__Prompt__
Your reply should consist of the listing, copied exactly.

/---

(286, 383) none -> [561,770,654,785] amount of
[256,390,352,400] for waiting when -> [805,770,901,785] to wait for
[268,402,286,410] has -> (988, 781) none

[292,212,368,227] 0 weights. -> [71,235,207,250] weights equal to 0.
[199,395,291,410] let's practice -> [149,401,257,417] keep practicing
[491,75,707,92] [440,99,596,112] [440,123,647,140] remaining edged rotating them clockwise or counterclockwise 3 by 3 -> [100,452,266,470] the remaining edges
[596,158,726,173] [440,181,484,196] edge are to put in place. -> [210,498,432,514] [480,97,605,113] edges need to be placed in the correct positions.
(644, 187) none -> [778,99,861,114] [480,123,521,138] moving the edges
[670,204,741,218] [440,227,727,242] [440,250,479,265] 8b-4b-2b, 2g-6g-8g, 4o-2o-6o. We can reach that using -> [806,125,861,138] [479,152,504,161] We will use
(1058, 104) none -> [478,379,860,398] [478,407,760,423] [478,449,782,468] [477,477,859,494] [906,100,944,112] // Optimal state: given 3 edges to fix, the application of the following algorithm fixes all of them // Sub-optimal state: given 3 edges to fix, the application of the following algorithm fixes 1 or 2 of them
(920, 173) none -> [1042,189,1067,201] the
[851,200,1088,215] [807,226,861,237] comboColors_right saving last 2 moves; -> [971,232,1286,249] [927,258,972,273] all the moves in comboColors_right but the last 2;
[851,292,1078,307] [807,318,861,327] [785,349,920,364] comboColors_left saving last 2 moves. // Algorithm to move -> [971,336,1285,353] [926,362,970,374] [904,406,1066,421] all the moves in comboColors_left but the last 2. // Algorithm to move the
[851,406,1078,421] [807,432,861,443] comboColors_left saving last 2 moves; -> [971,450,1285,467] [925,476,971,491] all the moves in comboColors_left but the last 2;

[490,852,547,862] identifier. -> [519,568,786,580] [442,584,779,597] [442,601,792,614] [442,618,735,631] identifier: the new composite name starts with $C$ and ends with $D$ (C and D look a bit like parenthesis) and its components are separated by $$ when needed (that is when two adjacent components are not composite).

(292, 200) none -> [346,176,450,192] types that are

\---

__Exercise solution__
(286, 383) none -> [561,770,654,785] amount of
[256,390,352,400] for waiting when -> [805,770,901,785] to wait for
[268,402,286,410] has -> (988, 781) none

[292,212,368,227] 0 weights. -> [71,235,207,250] weights equal to 0.
[199,395,291,410] let's practice -> [149,401,257,417] keep practicing
[491,75,707,92] [440,99,596,112] [440,123,647,140] remaining edged rotating them clockwise or counterclockwise 3 by 3 -> [100,452,266,470] the remaining edges
[596,158,726,173] [440,181,484,196] edge are to put in place. -> [210,498,432,514] [480,97,605,113] edges need to be placed in the correct positions.
(644, 187) none -> [778,99,861,114] [480,123,521,138] moving the edges
[670,204,741,218] [440,227,727,242] [440,250,479,265] 8b-4b-2b, 2g-6g-8g, 4o-2o-6o. We can reach that using -> [806,125,861,138] [479,152,504,161] We will use
(1058, 104) none -> [478,379,860,398] [478,407,760,423] [478,449,782,468] [477,477,859,494] [906,100,944,112] // Optimal state: given 3 edges to fix, the application of the following algorithm fixes all of them // Sub-optimal state: given 3 edges to fix, the application of the following algorithm fixes 1 or 2 of them
(920, 173) none -> [1042,189,1067,201] the
[851,200,1088,215] [807,226,861,237] comboColors_right saving last 2 moves; -> [971,232,1286,249] [927,258,972,273] all the moves in comboColors_right but the last 2;
[851,292,1078,307] [807,318,861,327] [785,349,920,364] comboColors_left saving last 2 moves. // Algorithm to move -> [971,336,1285,353] [926,362,970,374] [904,406,1066,421] all the moves in comboColors_left but the last 2. // Algorithm to move the
[851,406,1078,421] [807,432,861,443] comboColors_left saving last 2 moves; -> [971,450,1285,467] [925,476,971,491] all the moves in comboColors_left but the last 2;

[490,852,547,862] identifier. -> [519,568,786,580] [442,584,779,597] [442,601,792,614] [442,618,735,631] identifier: the new composite name starts with $C$ and ends with $D$ (C and D look a bit like parenthesis) and its components are separated by $$ when needed (that is when two adjacent components are not composite).

(292, 200) none -> [346,176,450,192] types that are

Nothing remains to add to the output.